The memory of the Taj Mahal stayed with me long after I'd left India and I'd find myself constantly looking at my photos - not to see myself, but to just sit and stare at the building. Now, I have to rewind a little bit here and say that I'd written my first Singles' book, Singles' Holiday, which was intended to be my only Singles' book. But, a lot of readers kept on asking me "What happened to Eve?" And, "Aren't you going to write another Singles' book?" So, I decided to write a follow up to Singles' Holiday and set it in India and I called it Singles and Spice. Of course, my group of intrepid Singles are touring around India's Golden Triangle, led by their Tour Manager Extraordinaire, Eve and they visit the Taj Mahal - where something rather magical happens!
I have since written two more books in the series, both featuring Eve, both with some old and new faces: Single All The Way, which is set in an English country hotel during a snowy Twixmas period and Singles At Sea, on board the Viking Queen as she sails to Amsterdam and then through the Norwegian Fjords. Like a mother, I love all my children. But Singles and Spice has a special place in my heart because the sheer beauty of the Taj Mahal prompted me to write it and turn one book into a series of four - with a fifth book planned for next year.
The second photo shows the row of houses where I grew up, in Dagenham. I have always been extremely proud of being a Dagenham Girl. In spite of the dreadful press, bigoted stick and abuse the town got for being the largest Council Estate in the country - possibly Europe? - it was a fabulous place to grow up.
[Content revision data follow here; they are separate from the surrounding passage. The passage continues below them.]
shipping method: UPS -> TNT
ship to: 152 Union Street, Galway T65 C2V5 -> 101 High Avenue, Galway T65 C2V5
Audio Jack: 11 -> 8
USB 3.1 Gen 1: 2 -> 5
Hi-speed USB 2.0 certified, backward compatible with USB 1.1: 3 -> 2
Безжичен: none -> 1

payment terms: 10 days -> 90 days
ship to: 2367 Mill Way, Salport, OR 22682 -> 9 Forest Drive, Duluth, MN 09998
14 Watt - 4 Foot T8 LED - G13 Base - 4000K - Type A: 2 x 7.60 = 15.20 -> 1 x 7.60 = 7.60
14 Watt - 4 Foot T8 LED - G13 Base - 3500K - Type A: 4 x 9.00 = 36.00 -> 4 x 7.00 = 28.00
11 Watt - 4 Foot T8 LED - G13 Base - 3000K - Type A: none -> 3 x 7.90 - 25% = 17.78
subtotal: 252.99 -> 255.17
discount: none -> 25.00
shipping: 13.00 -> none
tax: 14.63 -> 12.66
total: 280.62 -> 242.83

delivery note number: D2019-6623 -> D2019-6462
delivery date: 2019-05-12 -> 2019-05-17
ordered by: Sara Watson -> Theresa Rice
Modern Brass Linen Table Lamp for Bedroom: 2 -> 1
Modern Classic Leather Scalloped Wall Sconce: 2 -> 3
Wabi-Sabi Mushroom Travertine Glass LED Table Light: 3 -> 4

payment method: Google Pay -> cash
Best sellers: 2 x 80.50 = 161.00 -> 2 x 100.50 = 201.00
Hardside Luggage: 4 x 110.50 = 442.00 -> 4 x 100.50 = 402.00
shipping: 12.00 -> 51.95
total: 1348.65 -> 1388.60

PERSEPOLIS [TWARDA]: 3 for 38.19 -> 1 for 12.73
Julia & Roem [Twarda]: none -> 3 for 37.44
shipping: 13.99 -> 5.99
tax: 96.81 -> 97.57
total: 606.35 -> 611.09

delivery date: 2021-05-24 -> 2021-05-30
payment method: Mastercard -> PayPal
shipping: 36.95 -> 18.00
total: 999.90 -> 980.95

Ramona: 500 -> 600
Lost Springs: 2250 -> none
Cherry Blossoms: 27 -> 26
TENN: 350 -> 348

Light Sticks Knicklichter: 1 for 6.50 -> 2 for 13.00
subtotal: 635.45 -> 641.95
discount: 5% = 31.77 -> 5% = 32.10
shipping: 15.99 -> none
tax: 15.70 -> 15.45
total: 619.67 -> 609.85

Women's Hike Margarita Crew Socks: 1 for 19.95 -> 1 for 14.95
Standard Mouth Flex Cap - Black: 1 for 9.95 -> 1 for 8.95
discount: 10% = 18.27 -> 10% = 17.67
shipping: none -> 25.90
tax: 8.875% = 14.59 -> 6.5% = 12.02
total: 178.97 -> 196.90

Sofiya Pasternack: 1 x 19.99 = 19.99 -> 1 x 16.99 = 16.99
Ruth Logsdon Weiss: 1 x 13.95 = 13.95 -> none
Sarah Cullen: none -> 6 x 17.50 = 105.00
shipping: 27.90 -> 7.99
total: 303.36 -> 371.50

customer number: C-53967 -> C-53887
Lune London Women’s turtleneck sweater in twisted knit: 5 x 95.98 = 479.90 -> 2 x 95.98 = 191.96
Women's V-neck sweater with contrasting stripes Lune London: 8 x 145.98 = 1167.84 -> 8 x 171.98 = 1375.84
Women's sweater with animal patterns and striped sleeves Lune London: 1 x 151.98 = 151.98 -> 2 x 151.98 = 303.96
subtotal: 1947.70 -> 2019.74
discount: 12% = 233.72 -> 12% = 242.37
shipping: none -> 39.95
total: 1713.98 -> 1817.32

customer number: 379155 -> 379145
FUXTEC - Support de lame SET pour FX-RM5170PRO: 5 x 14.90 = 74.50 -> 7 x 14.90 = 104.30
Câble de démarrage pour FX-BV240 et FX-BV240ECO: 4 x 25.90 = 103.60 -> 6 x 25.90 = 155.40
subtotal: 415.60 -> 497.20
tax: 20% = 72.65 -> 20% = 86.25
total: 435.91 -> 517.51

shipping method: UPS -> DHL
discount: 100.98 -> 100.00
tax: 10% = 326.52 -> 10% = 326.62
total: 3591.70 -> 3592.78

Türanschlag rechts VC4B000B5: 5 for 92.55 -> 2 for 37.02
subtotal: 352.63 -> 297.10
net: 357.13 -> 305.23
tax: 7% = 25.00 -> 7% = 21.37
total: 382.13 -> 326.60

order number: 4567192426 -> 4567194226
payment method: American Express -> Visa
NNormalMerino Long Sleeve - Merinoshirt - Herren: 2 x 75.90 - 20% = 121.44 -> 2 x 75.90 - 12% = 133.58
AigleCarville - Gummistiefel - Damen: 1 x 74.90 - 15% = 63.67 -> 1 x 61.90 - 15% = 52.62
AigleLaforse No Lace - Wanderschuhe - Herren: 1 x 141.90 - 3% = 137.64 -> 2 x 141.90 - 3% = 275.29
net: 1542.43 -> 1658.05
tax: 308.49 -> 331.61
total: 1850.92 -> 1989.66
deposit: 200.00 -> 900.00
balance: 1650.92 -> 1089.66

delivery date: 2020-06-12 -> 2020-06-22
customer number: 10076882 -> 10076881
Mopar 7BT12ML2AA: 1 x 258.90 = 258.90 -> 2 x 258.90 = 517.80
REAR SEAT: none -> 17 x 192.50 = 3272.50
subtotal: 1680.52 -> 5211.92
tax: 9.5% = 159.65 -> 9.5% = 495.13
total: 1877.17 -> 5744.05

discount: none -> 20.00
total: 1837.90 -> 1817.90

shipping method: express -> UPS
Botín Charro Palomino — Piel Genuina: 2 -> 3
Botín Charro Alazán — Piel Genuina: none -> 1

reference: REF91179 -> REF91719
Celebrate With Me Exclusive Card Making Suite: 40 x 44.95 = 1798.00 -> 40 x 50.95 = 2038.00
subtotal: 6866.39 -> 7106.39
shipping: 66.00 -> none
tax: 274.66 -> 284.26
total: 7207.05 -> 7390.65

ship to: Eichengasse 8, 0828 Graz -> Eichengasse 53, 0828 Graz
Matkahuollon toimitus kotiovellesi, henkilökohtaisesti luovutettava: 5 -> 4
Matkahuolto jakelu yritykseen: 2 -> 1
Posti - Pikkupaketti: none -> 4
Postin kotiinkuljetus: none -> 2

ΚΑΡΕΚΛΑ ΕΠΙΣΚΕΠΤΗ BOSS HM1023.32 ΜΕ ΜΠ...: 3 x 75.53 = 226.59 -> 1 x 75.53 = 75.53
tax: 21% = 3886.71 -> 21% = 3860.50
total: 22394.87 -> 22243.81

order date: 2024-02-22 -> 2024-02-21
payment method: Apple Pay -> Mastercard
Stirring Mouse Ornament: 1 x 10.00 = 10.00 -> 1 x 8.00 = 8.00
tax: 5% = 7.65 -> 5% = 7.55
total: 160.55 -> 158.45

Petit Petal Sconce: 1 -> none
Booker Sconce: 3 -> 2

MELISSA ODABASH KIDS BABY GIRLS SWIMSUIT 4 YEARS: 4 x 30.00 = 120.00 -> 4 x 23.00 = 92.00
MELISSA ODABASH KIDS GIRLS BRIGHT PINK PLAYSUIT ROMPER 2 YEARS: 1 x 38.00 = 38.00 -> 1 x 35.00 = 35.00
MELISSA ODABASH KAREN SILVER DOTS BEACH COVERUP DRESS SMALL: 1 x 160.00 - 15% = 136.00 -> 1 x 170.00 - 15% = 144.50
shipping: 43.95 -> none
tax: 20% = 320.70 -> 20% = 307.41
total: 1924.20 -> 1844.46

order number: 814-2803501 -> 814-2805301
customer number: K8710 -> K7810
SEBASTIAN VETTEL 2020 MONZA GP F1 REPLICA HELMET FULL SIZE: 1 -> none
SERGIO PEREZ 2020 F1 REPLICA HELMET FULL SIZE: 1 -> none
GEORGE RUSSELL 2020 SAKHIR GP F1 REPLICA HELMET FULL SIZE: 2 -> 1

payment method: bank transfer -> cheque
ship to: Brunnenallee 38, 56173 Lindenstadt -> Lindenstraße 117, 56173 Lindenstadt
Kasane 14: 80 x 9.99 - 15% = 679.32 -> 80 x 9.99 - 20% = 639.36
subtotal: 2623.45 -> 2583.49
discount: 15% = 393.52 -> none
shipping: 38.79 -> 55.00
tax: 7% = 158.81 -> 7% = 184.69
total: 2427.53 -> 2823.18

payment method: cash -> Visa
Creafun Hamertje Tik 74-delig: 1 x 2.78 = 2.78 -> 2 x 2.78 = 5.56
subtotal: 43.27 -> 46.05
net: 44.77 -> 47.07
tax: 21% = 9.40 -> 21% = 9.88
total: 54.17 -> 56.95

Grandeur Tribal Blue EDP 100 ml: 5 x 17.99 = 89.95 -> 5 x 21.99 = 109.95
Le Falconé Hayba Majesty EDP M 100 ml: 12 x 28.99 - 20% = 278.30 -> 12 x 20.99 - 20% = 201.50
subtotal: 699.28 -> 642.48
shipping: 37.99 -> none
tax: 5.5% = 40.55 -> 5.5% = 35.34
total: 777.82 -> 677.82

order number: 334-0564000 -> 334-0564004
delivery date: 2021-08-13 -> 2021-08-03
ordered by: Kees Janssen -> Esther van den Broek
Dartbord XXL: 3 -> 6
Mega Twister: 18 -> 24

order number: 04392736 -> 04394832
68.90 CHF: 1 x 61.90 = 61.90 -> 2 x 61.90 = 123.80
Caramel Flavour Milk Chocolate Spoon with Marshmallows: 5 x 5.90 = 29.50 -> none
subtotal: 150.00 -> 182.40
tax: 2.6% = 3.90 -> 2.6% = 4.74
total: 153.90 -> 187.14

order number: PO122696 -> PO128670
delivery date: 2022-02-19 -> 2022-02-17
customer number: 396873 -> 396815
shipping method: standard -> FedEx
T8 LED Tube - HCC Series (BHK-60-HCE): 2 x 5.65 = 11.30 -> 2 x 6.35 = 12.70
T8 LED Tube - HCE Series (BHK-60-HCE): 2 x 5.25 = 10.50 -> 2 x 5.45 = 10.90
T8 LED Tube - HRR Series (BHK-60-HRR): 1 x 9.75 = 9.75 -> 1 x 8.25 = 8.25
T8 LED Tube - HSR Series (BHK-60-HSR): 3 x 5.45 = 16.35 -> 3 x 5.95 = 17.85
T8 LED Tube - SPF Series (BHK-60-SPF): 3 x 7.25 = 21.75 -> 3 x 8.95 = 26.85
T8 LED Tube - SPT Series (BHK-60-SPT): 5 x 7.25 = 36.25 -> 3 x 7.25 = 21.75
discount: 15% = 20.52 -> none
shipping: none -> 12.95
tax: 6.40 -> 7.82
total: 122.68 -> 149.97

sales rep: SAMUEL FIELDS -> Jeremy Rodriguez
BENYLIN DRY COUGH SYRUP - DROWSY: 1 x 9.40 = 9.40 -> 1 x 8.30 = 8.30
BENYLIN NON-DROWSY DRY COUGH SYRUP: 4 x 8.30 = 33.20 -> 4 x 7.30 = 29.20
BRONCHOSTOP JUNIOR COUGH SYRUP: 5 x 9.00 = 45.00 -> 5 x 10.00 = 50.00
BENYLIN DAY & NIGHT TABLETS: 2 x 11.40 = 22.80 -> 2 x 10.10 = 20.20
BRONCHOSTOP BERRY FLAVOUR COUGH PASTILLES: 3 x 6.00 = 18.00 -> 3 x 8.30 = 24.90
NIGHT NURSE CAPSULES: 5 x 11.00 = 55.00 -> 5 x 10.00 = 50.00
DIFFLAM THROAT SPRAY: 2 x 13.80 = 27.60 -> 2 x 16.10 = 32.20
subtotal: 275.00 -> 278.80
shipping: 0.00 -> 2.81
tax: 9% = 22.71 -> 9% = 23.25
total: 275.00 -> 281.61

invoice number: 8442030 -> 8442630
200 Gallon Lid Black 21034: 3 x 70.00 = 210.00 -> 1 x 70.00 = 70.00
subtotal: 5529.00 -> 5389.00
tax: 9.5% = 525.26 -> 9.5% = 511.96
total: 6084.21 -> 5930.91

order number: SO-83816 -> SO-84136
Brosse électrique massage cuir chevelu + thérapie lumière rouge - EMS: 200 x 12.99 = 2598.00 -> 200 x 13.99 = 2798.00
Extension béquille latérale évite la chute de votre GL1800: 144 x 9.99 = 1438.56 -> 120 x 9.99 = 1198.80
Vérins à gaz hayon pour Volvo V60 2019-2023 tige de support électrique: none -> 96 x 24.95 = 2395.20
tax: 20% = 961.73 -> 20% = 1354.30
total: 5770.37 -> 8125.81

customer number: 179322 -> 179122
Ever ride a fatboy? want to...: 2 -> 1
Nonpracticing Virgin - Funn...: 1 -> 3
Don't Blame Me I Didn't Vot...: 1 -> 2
It was a close, working-class community where people minded their business but looked out for each other. We lived on the Heath Park Estate which having been built in the early 1950s was the "New" Estate. There were green spaces where we rode our bikes and raced up and down on our skates and argued over whether we'd been LBWed or not at cricket and fought over marbles. But we were all mates. The grownups were either called Auntie and Uncle - if our parents were close friends with them - or Mr and Mrs Whoever. A lack of respect to anyone earned you a clip round the ear. People were hard-working, kind, generous, house-proud, loyal and extremely grateful to be living in modern houses with central heating after the austerity of WWII.
I had wanted to write about that childhood - one which I wouldn't have swapped for anywhere else - and finally a year ago I published The Banjo. For those who aren't from Dagenham I have to explain that a banjo is a cul-de-sac, of which there are many in the town. And my book (the first of a trilogy - I'm "supposed" to be working on Book Two but life keeps getting in the way!) is set in a fictional banjo, Cromwell Crescent, which I had placed on one of the green spaces opposite where we lived. While I was writing the book, Barking and Dagenham Council actually built houses on the green, so it is no more. I hope I've done credit to the place and have managed to reconstruct
an era, that for all its shortcomings, was still to me, a child growing up there, a rather magical place.
A huge THANK YOU to the wonderful Barbara Copperthwaite for inviting me to take part and share my photos with you.